8. Severe mental disorders; history of CNS disorders (e.g., epileptic seizure,
cerebrovascular ischemia/hemorrhage, dementia, cerebellar diseases, or any
CNS-involved autoimmune disorders);

9. Active autoimmune disorders requiring immunotherapy, including but not limited to end
organ damages caused by autoimmune disorders (e.g., Crohn's disease, rheumatoid
arthritis, and systemic lupus erythematosus) in the past 2 years, or requiring
systemic application of immunosuppressive drugs or other drugs for systemic control of
diseases;

10. Primary immunodeficiency;

11. History of other malignancies;

12. Patients with severe cardiovascular disorders, including but not limited to those with
lymphoma infiltration in the cardiac atrium or ventricles and those with a history of
myocardial infarction, cardioangioplasty or stent implantation, unstable angina, or
other clinically significant heart diseases within 12 months before enrollment;

13. History of deep venous thrombosis or pulmonary embolism within 6 months before
enrollment;

14. Patients who are receiving oral anticoagulant therapy; prothrombin time (PT),
activated partial thromboplastin time (APTT), or international normalized ratio (INR)
> 1.5 × ULN without anticoagulant therapy;

15. Presence of any indwelling tube or catheter (e.g., tube or catheter for percutaneous
nephrostomy, indwelling catheter, or catheter in pleural cavity/peritoneal
cavity/pericardium).
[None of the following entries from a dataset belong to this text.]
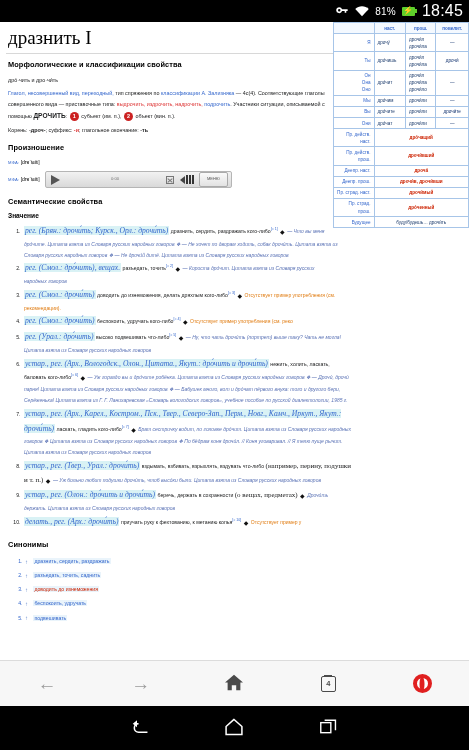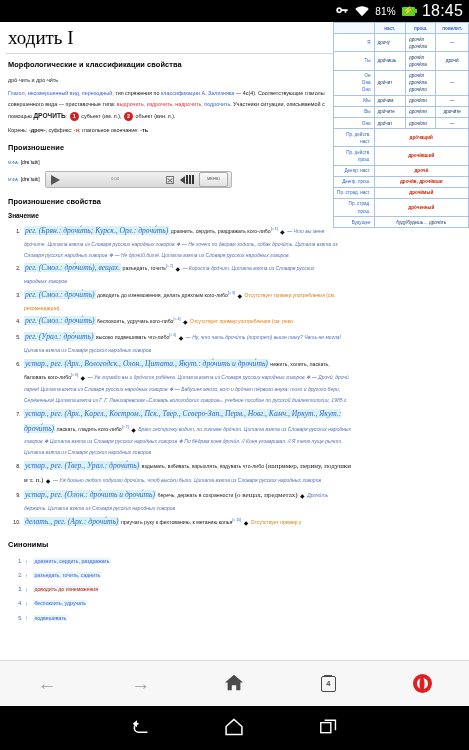"ходить I" h1.title { text: ходить -> дразнить }
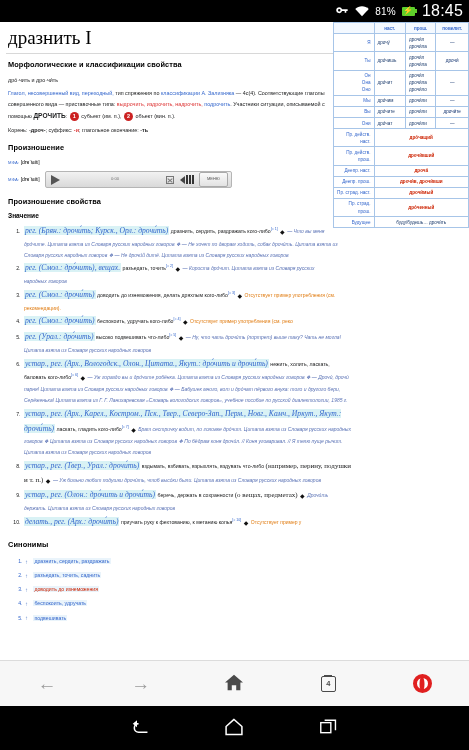"Произношение свойства" h2.sect { text: Произношение -> Семантические }
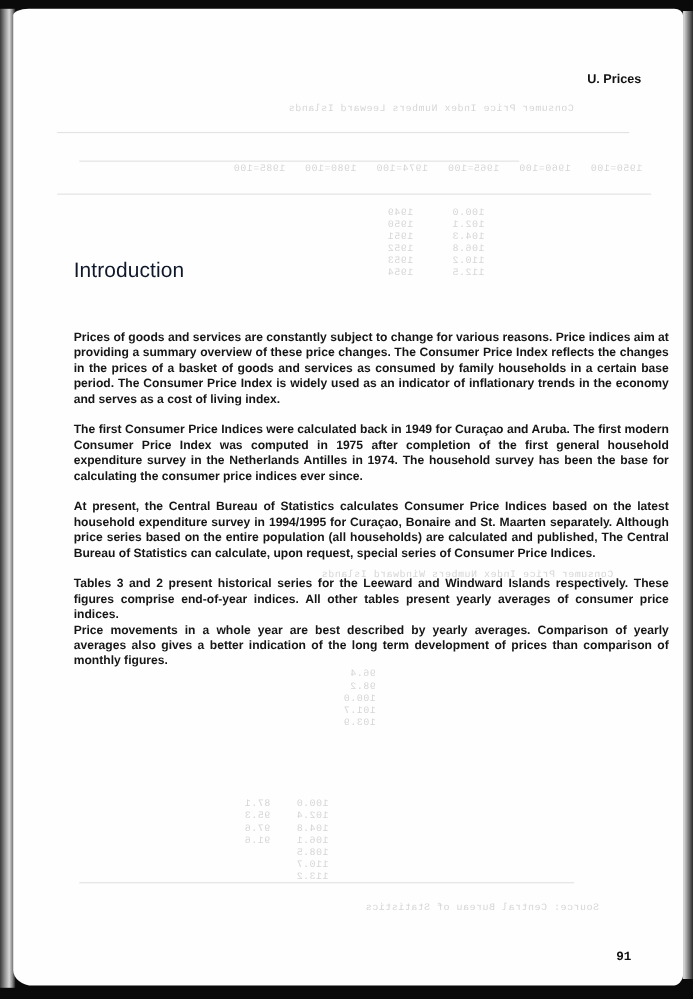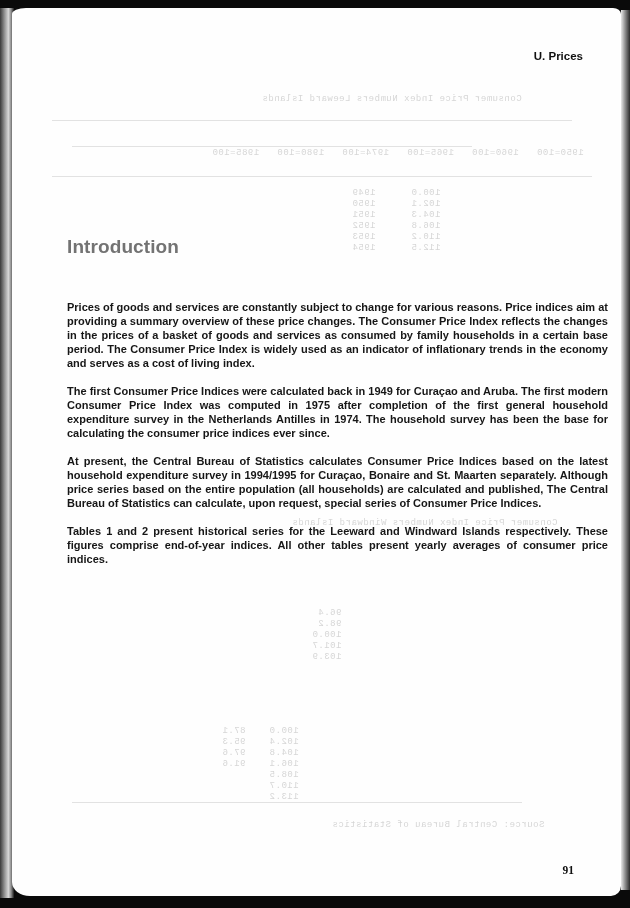"U. Prices" .section-header { top: 42px -> 58px }
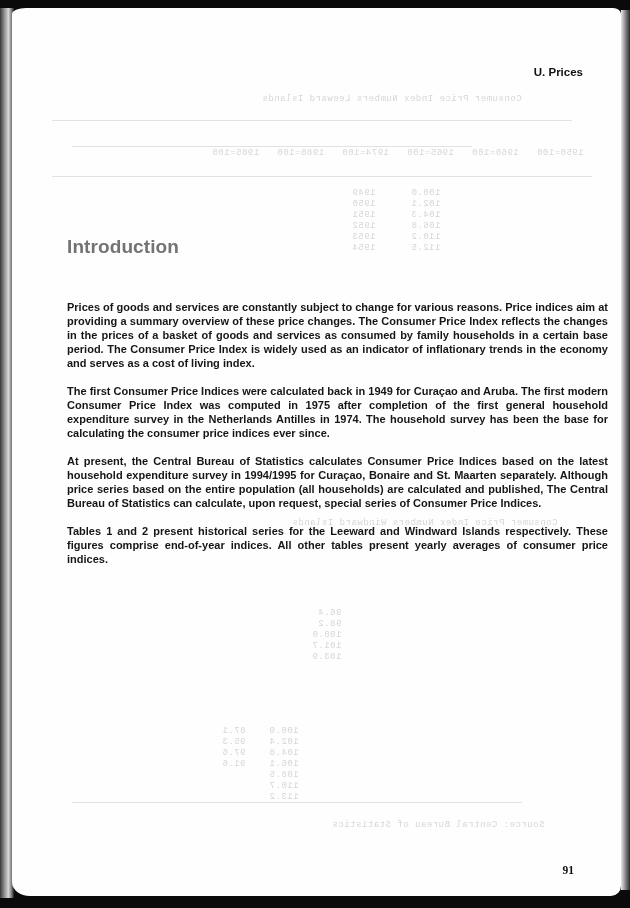"Introduction" .title { color: #737373 -> #0f172a; font-weight: bold -> normal }
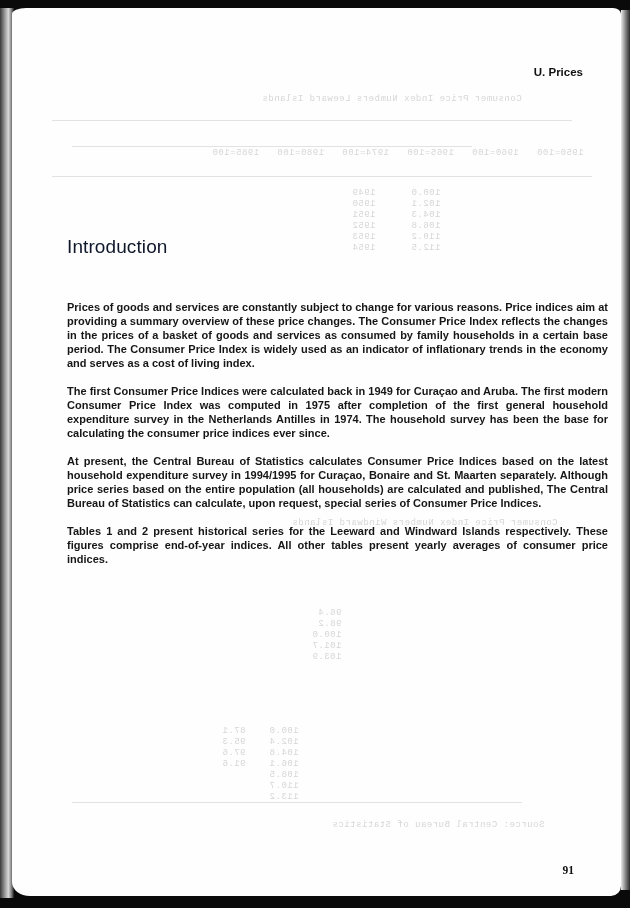"Tables 1 and 2 present" p.tight { text: 1 -> 3 }
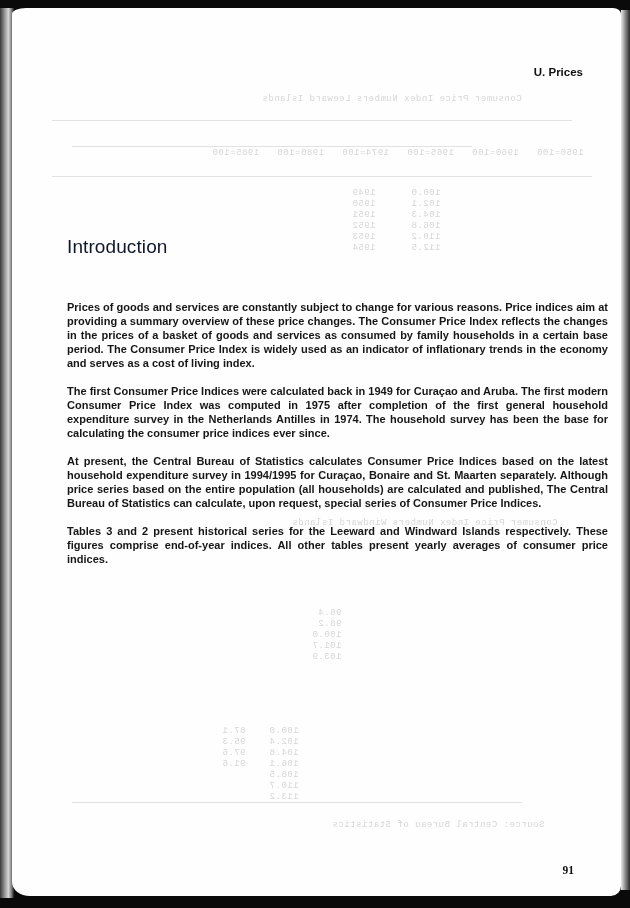"Price movements in a whole" p { html: none -> <p>Price movements in a whole year are best described by yearly averages. Comparison of yearly averages also gives a better indication of the long term development of prices than comparison of monthly figures.</p> }
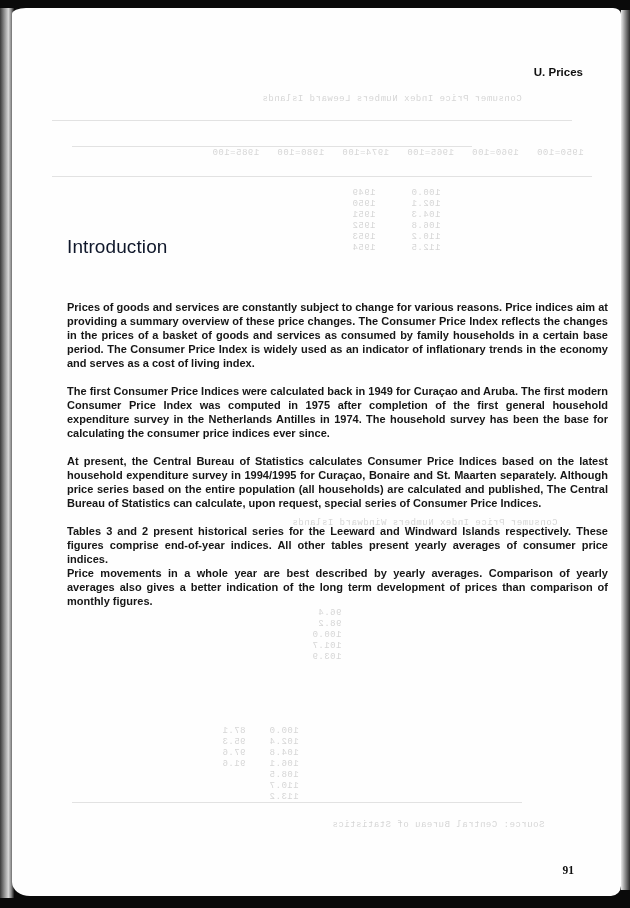"91" .page-number { font-family: Liberation Serif, serif -> Liberation Mono, monospace }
Dedicated central venous access catheters (e.g., Port-a-Cath or
Hickman catheter) are permitted;

16. Lymphoma cells detected in cerebrospinal fluid, presence of brain metastases, history
of CNS lymphoma, or history of lymphoma cells detected in cerebrospinal fluid or brain
metastases;

17. Conditions (e.g., intestinal obstruction or vascular compression) requiring emergency
treatment due to tumor masses;

18. History of severe immediate hypersensitivity to any drug to be used in this study;

19. Vaccination of live vaccines, excluding corona virus disease 2019 (COVID-19) vaccines,
within ≤ 6 weeks before the start of the pretreatment regimen;

20. Any circumstances that possibly increase the risk of subjects or interfere with the
study results as judged by the investigator.